Applications and daemons generally are not running 100% of the time and can be in an idle state waiting for I/O to complete. Many block (wait) for I/O to complete using poll() or select() and these allow the application to also timeout after a specified amount of time. The application may use the timeout to update some status or just re-do the poll() or select(). Badly behaving applications may wait for a very short time, causing multiple wakeups a second which impacts on the ability of the CPU to stay in a deep idle state. Some applications may even have a zero timeout, which causes a busy loop and never lets the CPU enter an idle state.

Identifying rogue processes is a two step process. Firstly, we need to identify tasks that are frequently waking up the system. Tools such as powertop help identify rogue tasks, for Ubuntu 12.04 Precise LTS we recommend using the older version of powertop, install it as follows:

sudo apt-get install powertop-1.13

and run for 60 seconds as follows:

sudo powertop-1.13 -d -t 60 > powertop.log

Looking at the powertop.log you will see a section titled "Top causes for wakeups:" and this will list running processes in order of wakeups per second. An excerpt from this is a follows:

   1.4% ( 10.0)   gwibber-service
   1.4% (  9.9)   ubuntuone-syncd
   0.8% (  5.5)   [ata_piix] <interrupt>
   0.7% (  5.0)   syndaemon

Lets examine ubuntuone-syncd. It appears to be waking up 9.9 times a second, so what is it doing? First we identify its process ID:

ps -e | grep ubuntuone-syncd
2331 ?        00:01:03 ubuntuone-syncd

..and now we then attach strace to that PID as follows:

sudo strace -p 2331
Process 2331 attached - interrupt to quit
restart_syscall(<... resuming interrupted call ...>) = 0
read(10, 0x7fffe58ab1e0, 16)            = -1 EAGAIN (Resource temporarily unavailable)
read(22, 0x285a2c4, 4096)               = -1 EAGAIN (Resource temporarily unavailable)
poll([{fd=10, events=POLLIN}, {fd=11, events=POLLIN}, {fd=22, events=POLLIN}, {fd=64, events=POLLIN}, {fd=16, events=POLLIN}, {fd=3, events=POLLIN}, {fd=62, events=POLLIN}, {fd=63, events=POLLIN}, {fd=71, events=POLLIN}], 9, 101) = 0 (Timeout)
read(10, 0x7fffe58ab1e0, 16)            = -1 EAGAIN (Resource temporarily unavailable)
read(22, 0x285a2c4, 4096)               = -1 EAGAIN (Resource temporarily unavailable)
poll([{fd=10, events=POLLIN}, {fd=11, events=POLLIN}, {fd=22, events=POLLIN}, {fd=64, events=POLLIN}, {fd=16, events=POLLIN}, {fd=3, events=POLLIN}, {fd=62, events=POLLIN}, {fd=63, events=POLLIN}, {fd=71, events=POLLIN}], 9, 101) = 0 (Timeout)

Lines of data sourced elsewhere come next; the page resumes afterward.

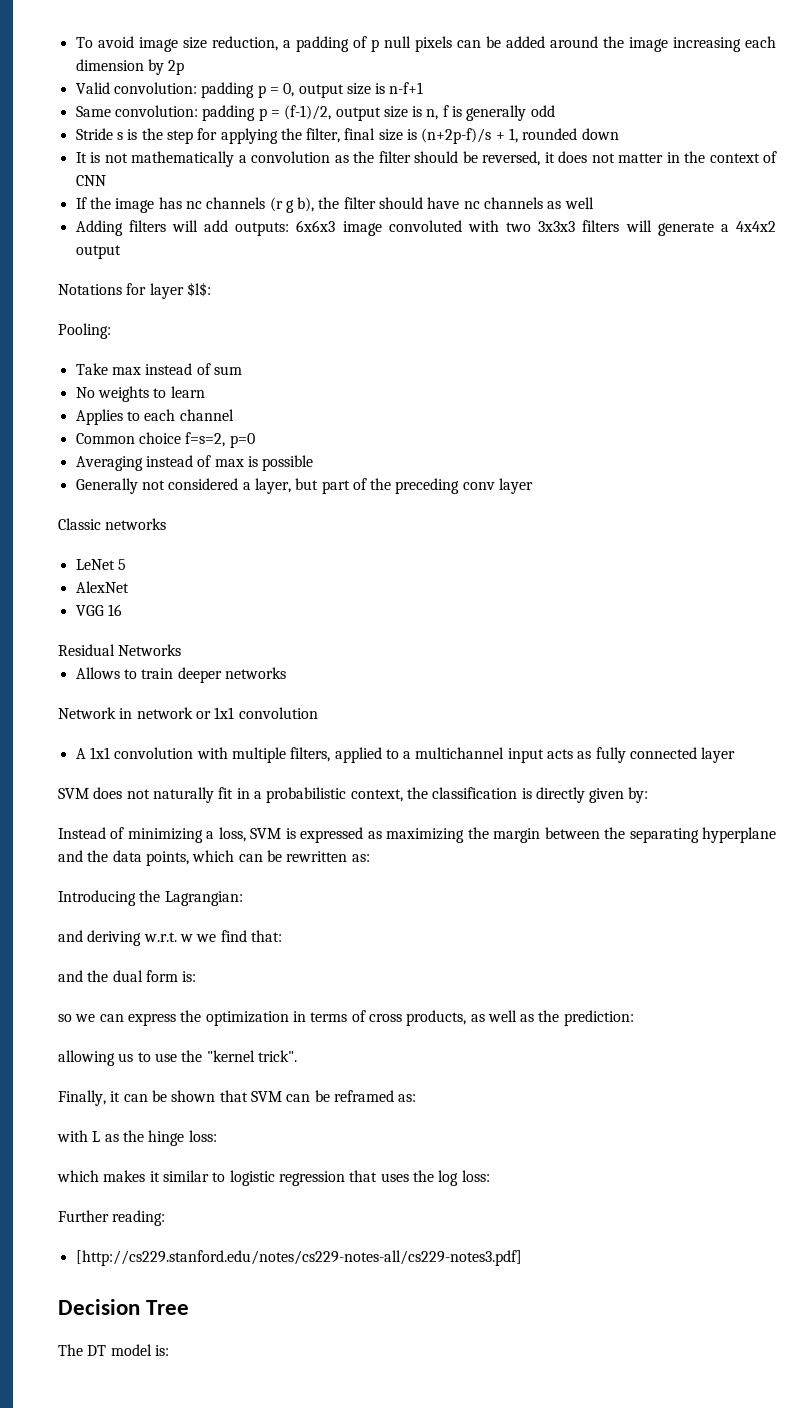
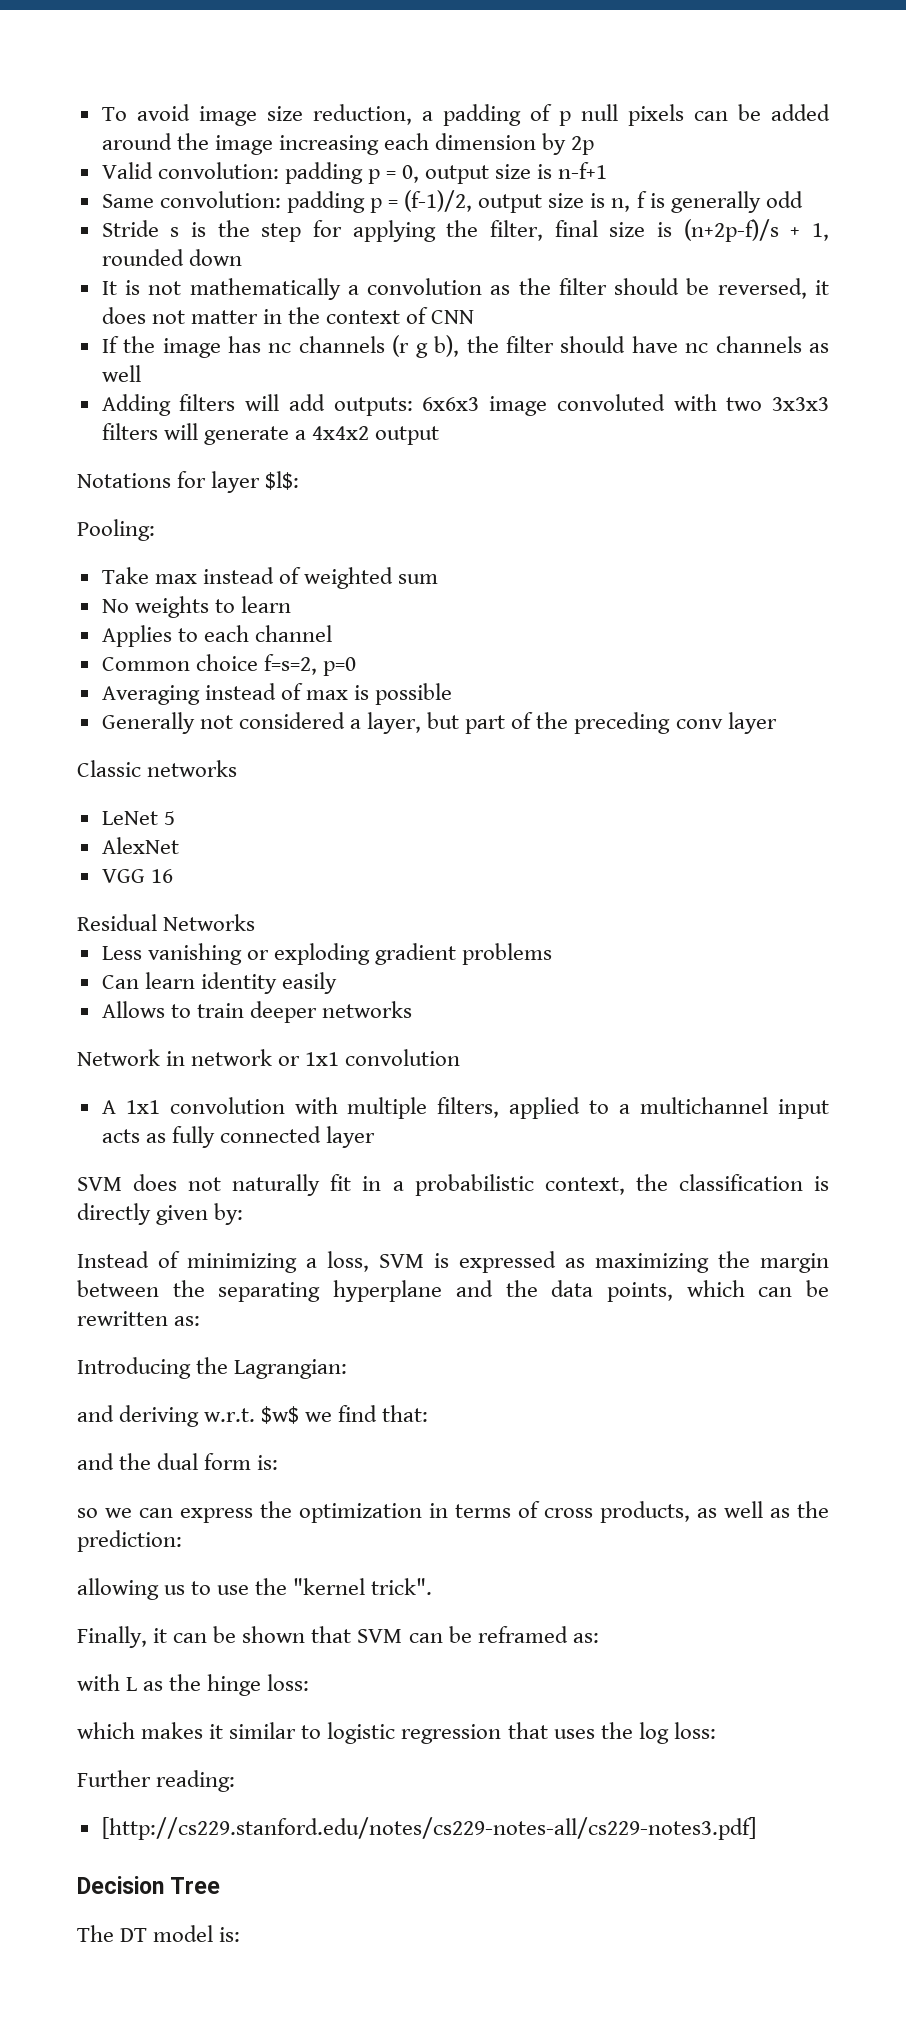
- Take max instead of sum
+ Take max instead of weighted sum
+ Less vanishing or exploding gradient problems
+ Can learn identity easily
- and deriving w.r.t. w we find that:
+ and deriving w.r.t. $w$ we find that:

..hit control-C to stop strace.

The final argument to poll() [see man 2 poll] is the timeout (in milliseconds, and a negative value is in infinite timeout). In this case poll waits for 101 milliseconds and then returns 0, which indicates a timeout occurred and none of the file descriptors were ready for I/O. If one observes this process with strace for a while one notices that the poll is frequently timingout on the 101 millisecond wait, so this is effectively a 9.9Hz polling loop which needs fixing (see bug LP#906924).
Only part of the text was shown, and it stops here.